- [Problem description]:
Using the listing that follows, return every line with the word "small".

- [Available data]:
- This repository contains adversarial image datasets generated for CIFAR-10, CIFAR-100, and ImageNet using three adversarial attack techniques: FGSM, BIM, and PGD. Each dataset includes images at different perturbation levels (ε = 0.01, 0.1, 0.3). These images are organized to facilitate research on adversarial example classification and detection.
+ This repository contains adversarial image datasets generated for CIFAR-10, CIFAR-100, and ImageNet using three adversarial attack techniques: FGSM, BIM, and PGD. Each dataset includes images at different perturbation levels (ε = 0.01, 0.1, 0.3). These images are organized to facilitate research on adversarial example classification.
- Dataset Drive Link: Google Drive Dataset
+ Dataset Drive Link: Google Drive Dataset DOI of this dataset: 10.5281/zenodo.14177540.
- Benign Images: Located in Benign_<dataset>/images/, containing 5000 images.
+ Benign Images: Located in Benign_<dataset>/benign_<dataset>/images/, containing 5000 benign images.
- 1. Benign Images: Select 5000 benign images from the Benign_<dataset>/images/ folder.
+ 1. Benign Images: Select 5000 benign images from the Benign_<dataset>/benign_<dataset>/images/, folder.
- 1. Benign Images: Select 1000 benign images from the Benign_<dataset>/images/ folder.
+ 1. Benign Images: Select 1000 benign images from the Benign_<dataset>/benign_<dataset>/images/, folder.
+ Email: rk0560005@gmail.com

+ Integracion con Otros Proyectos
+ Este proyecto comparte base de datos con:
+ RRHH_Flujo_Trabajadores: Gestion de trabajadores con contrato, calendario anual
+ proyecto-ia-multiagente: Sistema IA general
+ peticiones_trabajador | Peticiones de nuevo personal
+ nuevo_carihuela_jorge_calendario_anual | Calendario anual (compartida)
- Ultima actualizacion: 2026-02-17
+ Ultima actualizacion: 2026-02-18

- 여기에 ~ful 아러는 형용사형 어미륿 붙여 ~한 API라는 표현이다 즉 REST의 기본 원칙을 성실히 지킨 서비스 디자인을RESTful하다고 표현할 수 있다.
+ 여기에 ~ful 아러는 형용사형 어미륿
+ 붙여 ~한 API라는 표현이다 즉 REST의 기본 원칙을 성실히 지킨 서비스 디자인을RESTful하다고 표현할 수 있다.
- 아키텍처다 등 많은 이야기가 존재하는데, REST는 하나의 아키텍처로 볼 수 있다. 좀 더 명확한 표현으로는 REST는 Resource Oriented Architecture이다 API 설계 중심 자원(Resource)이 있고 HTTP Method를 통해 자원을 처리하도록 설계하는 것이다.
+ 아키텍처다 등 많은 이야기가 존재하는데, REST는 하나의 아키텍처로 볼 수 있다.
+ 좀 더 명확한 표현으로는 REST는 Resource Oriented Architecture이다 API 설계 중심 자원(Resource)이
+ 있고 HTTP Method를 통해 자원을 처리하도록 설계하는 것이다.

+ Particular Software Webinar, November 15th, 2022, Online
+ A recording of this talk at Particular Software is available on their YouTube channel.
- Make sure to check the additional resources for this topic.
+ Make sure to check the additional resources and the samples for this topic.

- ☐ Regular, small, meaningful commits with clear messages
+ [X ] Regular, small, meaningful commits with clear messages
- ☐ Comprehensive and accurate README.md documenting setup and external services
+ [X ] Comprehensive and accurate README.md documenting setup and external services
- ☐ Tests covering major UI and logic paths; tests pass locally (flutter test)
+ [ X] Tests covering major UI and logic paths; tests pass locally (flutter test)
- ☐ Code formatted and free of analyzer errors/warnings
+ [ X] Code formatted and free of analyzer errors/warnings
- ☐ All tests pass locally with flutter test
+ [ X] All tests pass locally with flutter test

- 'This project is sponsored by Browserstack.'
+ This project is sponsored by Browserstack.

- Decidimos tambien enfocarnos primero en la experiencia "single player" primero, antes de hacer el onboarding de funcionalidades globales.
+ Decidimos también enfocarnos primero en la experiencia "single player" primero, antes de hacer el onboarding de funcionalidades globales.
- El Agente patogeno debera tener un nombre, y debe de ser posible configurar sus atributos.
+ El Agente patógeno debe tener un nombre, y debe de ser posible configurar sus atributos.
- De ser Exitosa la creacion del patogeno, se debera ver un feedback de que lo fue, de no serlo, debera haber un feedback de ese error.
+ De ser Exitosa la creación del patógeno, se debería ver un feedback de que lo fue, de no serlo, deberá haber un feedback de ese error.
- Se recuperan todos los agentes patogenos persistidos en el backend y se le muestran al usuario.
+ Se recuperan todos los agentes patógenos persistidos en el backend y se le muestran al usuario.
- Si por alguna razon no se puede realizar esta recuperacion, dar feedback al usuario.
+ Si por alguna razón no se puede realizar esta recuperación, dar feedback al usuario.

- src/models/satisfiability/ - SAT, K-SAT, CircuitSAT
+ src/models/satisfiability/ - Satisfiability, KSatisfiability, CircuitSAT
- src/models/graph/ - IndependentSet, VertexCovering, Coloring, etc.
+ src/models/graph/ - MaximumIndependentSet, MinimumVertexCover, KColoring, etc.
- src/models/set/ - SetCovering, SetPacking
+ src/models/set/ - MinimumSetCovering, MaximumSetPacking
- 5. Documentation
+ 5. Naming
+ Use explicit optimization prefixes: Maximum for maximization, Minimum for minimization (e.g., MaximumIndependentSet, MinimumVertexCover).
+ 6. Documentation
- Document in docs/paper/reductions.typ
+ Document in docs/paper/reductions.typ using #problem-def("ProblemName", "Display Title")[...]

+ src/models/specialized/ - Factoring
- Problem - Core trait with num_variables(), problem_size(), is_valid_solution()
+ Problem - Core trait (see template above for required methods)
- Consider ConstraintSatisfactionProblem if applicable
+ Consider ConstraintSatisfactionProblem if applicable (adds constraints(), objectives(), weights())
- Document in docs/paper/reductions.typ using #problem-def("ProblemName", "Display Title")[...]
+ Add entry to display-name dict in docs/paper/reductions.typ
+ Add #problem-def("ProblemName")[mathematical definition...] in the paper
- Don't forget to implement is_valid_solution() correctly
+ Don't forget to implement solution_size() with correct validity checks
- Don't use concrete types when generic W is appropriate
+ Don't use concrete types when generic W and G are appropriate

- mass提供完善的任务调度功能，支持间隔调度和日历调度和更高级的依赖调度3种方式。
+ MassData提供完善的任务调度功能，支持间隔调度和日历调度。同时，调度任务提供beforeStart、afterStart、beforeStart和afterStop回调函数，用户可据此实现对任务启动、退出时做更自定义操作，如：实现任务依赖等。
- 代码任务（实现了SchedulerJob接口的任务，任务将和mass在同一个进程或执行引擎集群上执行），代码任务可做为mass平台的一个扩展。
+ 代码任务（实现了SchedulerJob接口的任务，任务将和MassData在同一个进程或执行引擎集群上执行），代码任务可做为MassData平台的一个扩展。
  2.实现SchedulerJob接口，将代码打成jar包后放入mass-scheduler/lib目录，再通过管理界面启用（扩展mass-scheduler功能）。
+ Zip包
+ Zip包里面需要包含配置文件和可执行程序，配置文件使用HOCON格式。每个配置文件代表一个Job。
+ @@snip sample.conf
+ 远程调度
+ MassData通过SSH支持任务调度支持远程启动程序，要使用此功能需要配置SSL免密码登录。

- [Answer area]:
- ☐ Regular, small, meaningful commits with clear messages
+ [X ] Regular, small, meaningful commits with clear messages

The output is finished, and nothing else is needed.